1) While the DFA is scanning the word, the state (q1) will transit to itself
if it reads a letter greater than or equal to previous letter read.

q1 transits to itself. Otherwise, there is no action.

2) If '\0' is encountered, then the DFA transits to the final accepting state.


But in DFA is it possible to do so? How should I draw a DFA for this? I got stuck at this point. Am I missing some basic concept that I should know?

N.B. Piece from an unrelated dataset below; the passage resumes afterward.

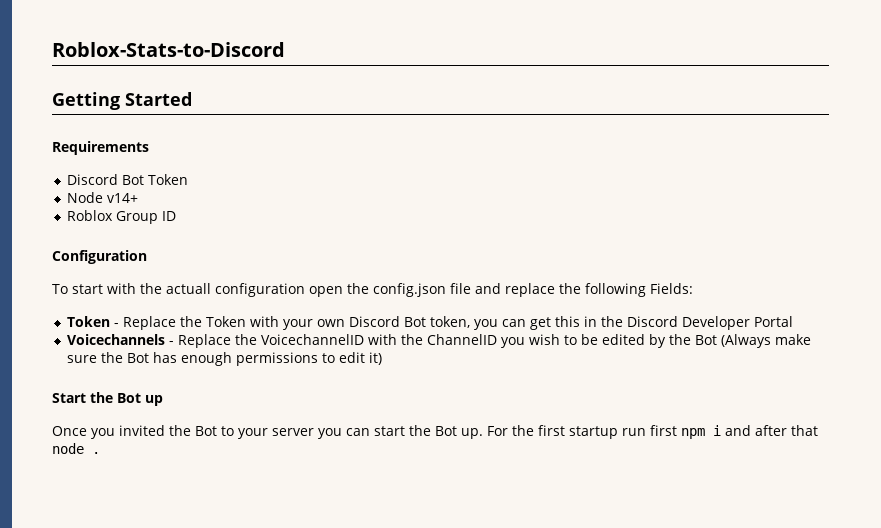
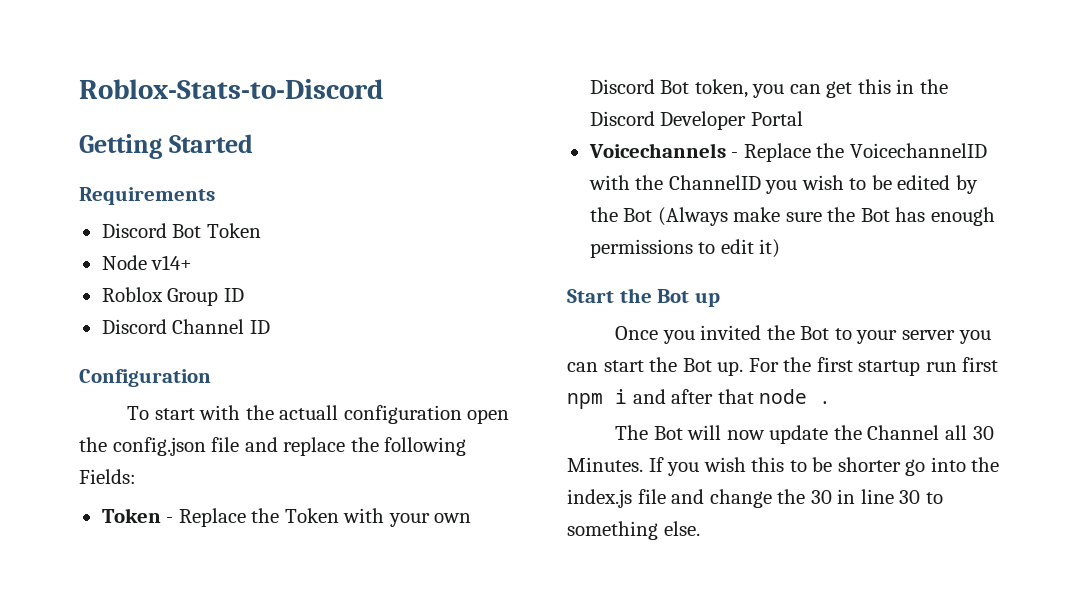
(177, 216) none -> [101,319,270,334] // Discord Channel ID
(100, 453) none -> [615,425,994,444] [567,457,1000,476] [567,489,943,508] [567,521,700,540] // The Bot will now update the Channel all 30 Minutes. If you wish this to be shorter go into the index.js file and change the 30 in line 30 to something else.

• You will not succeed with two states. Try one state per character. Nov 26 '13 at 8:13
• It will then mean I will 28 states (26 states of letters, 1 start state and the other final state when '\0' occurs.. because I have to check for '\0'.. this is what the original question wants).This will be huge automata then with lot and lots of transition arcs.. (each state will have a transition to all the letters greater itself)..Am i right? Is this because DFA does not have a memory? or why/ Nov 26 '13 at 9:37
• The DEA has a lot of states, but the structure is rather simple. A DEA can only memorize a constant number of things by its states. And your DEA has to remember which letter was the last. If you are interested in the minimal number of states (provable) for a language, you have to argue about the number of equivalence classes of its Myhill-Nerode relation. Nov 26 '13 at 9:51
• can you suggest me good resource/book where I can the basics (preferably online).Because I am a beginner and have no one to guide me. Thankyou for your comments. Nov 26 '13 at 13:33
• Sipsers book "Introduction in the Theory of Computation" is a good starting point Nov 26 '13 at 15:21

When designing automata, it's a good idea to think about what each state means. For example, consider the following automaton, with states that I'll unhelpfully call $A$ and $B$. $A$ is the start state and is accepting; $B$ is non-accepting. Whenever the automaton reads a character, it moves to the other state. What does it do? Well, it accepts the empty string because the start state is accepting. If it reads a character, it moves to the non-accepting state $B$; if it reads another one, it moves back to $A$. So, whenever the machine has read an even number of characters, it's in $A$ and, whenever it's read an odd number of characters, it's in $B$. It would, therefore, make much more sense to call the states "even" and "odd" because that's what they represent. Knowing that, you could easily write an automaton that accepts exactly words whose length is, say, equal to  2, mod 3. Or exactly the words equal to 3, 5 or 11, mod 12. Being a bit more clever, you could write an automaton that accepts exactly the strings whose length is equal to 3 mod 5 and also equal to 0 mod 4 (hint: 20 states).